• WHAT TO DO:
Starting at the first line of the data, print each line verbatim up to and including the line bearing "row order: time/ms descending", omitting pictures.

• RECORDS FOR THE TASK:
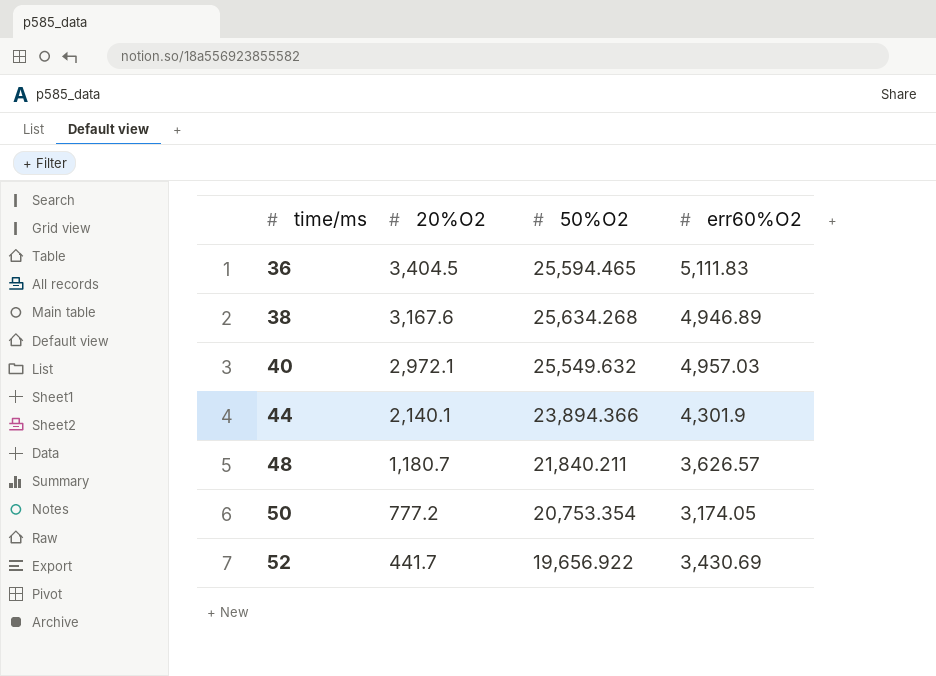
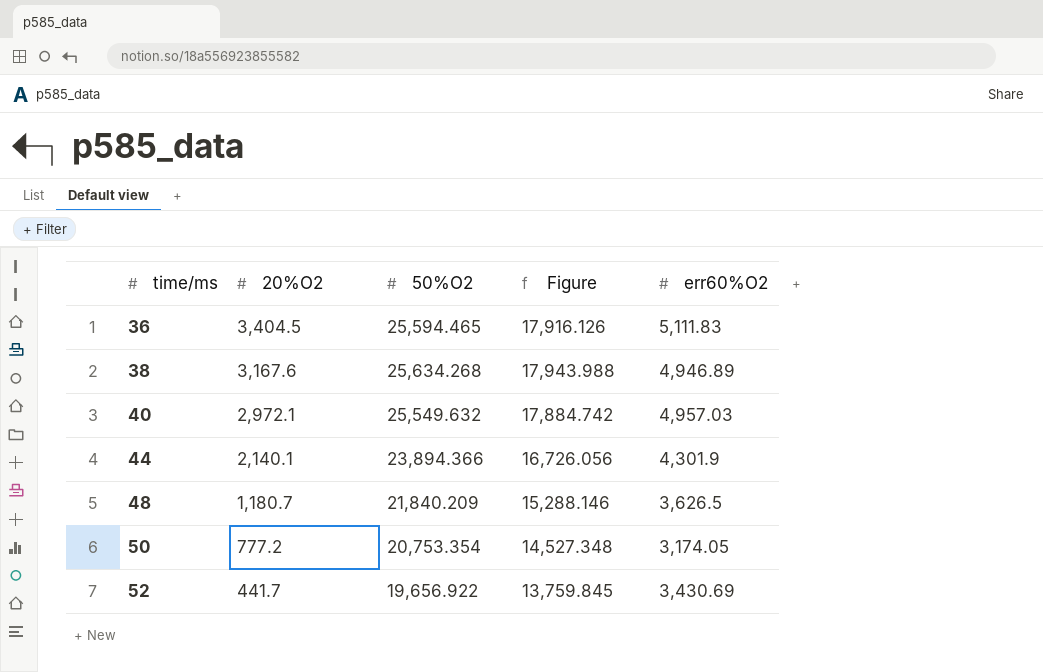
column Figure | formula: none -> [50%O2] * 0.7
48 | 50%O2: 21,840.211 -> 21,840.209
48 | err60%O2: 3,626.57 -> 3,626.5

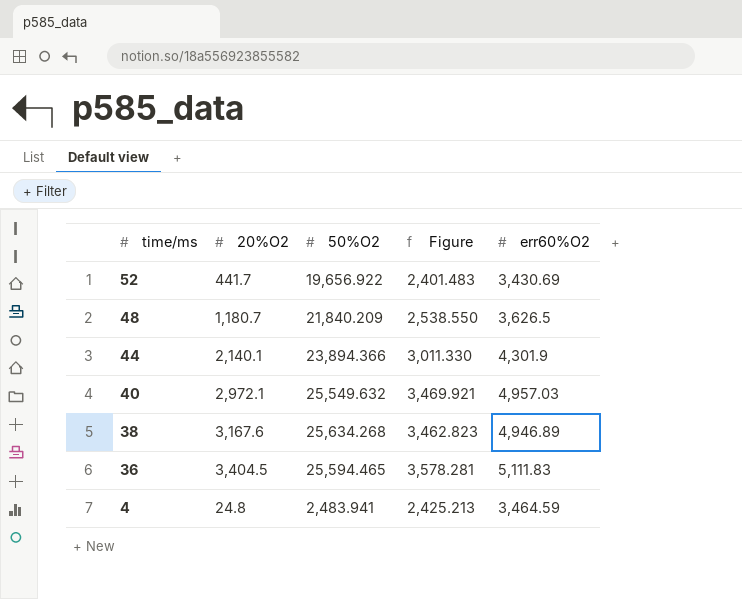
row order: time/ms ascending -> time/ms descending
column Figure | formula: [50%O2] * 0.7 -> [err60%O2] * 0.7
row 50: 777.2 | 20,753.354 | 14,527.348 | 3,174.05 -> none
row 4: none -> 24.8 | 2,483.941 | 2,425.213 | 3,464.59

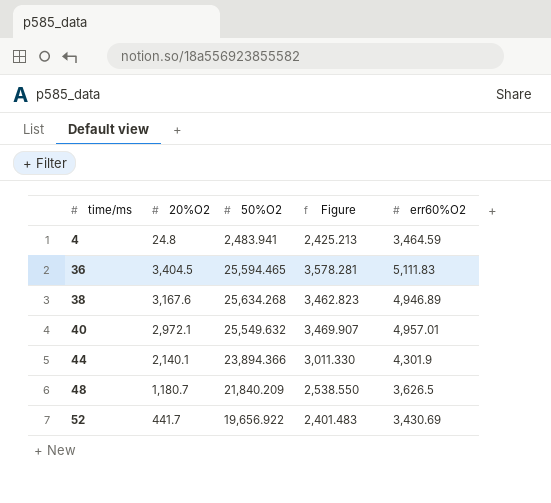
row order: time/ms descending -> time/ms ascending
40 | Figure: 3,469.921 -> 3,469.907
40 | err60%O2: 4,957.03 -> 4,957.01

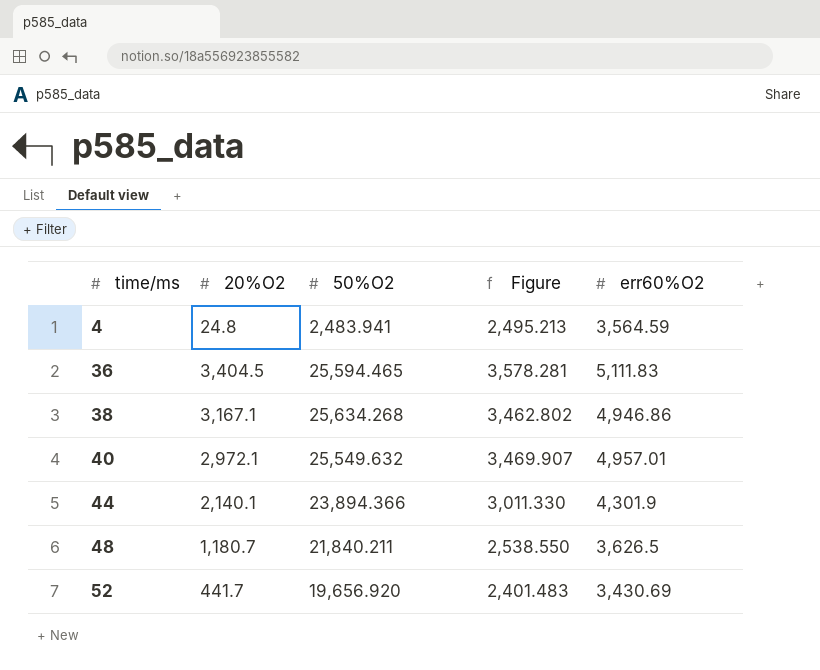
4 | Figure: 2,425.213 -> 2,495.213
4 | err60%O2: 3,464.59 -> 3,564.59
38 | 20%O2: 3,167.6 -> 3,167.1
38 | Figure: 3,462.823 -> 3,462.802
38 | err60%O2: 4,946.89 -> 4,946.86
48 | 50%O2: 21,840.209 -> 21,840.211
52 | 50%O2: 19,656.922 -> 19,656.920

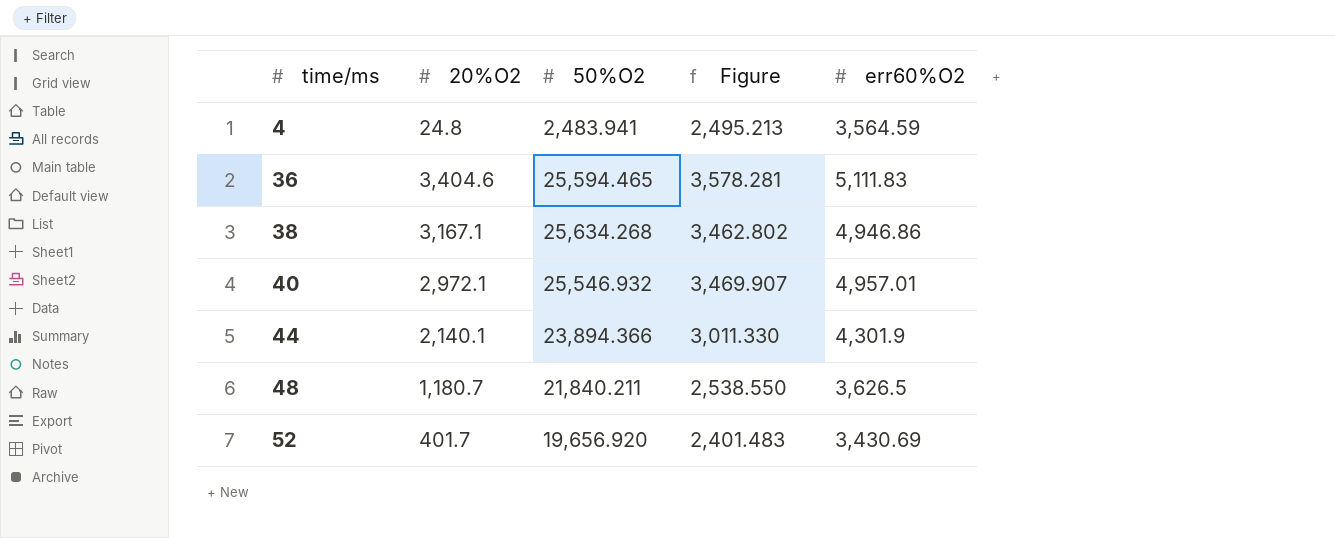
36 | 20%O2: 3,404.5 -> 3,404.6
40 | 50%O2: 25,549.632 -> 25,546.932
52 | 20%O2: 441.7 -> 401.7

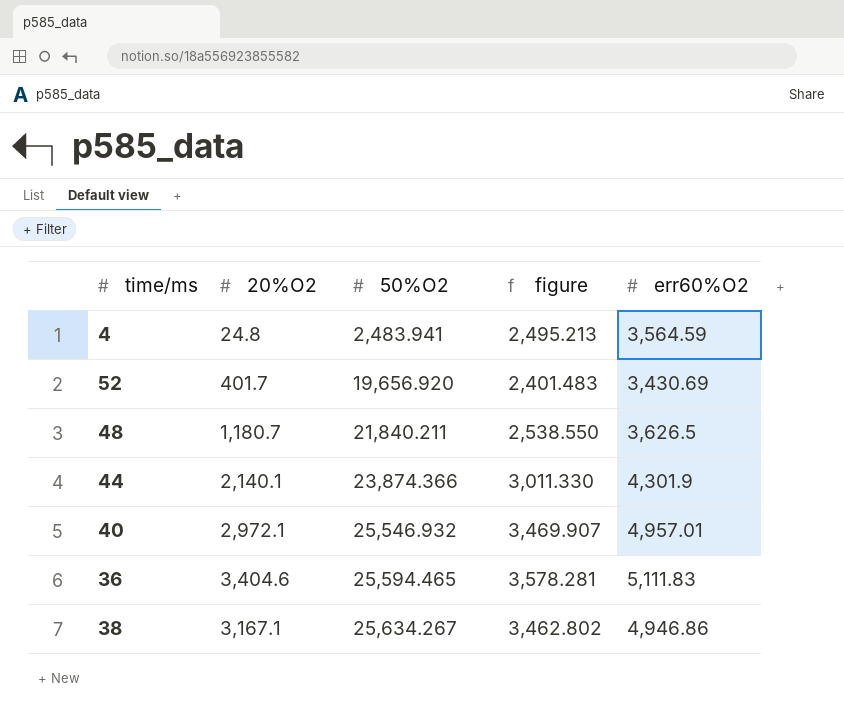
row order: time/ms ascending -> 50%O2 ascending
column name: Figure -> figure
44 | 50%O2: 23,894.366 -> 23,874.366
38 | 50%O2: 25,634.268 -> 25,634.267

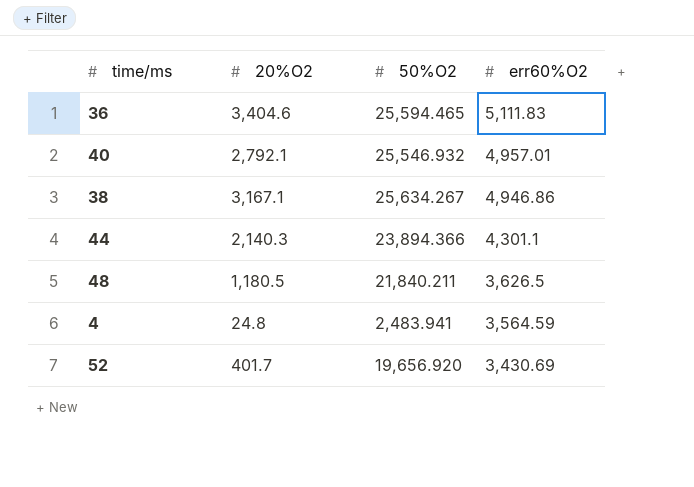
row order: 50%O2 ascending -> err60%O2 descending
column figure | formula: [err60%O2] * 0.7 -> none
40 | 20%O2: 2,972.1 -> 2,792.1
44 | 20%O2: 2,140.1 -> 2,140.3
44 | 50%O2: 23,874.366 -> 23,894.366
44 | err60%O2: 4,301.9 -> 4,301.1
48 | 20%O2: 1,180.7 -> 1,180.5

• ANSWER TO THE PROBLEM:
column Figure | formula: none -> [50%O2] * 0.7
48 | 50%O2: 21,840.211 -> 21,840.209
48 | err60%O2: 3,626.57 -> 3,626.5

row order: time/ms ascending -> time/ms descending
column Figure | formula: [50%O2] * 0.7 -> [err60%O2] * 0.7
row 50: 777.2 | 20,753.354 | 14,527.348 | 3,174.05 -> none
row 4: none -> 24.8 | 2,483.941 | 2,425.213 | 3,464.59

row order: time/ms descending -> time/ms ascending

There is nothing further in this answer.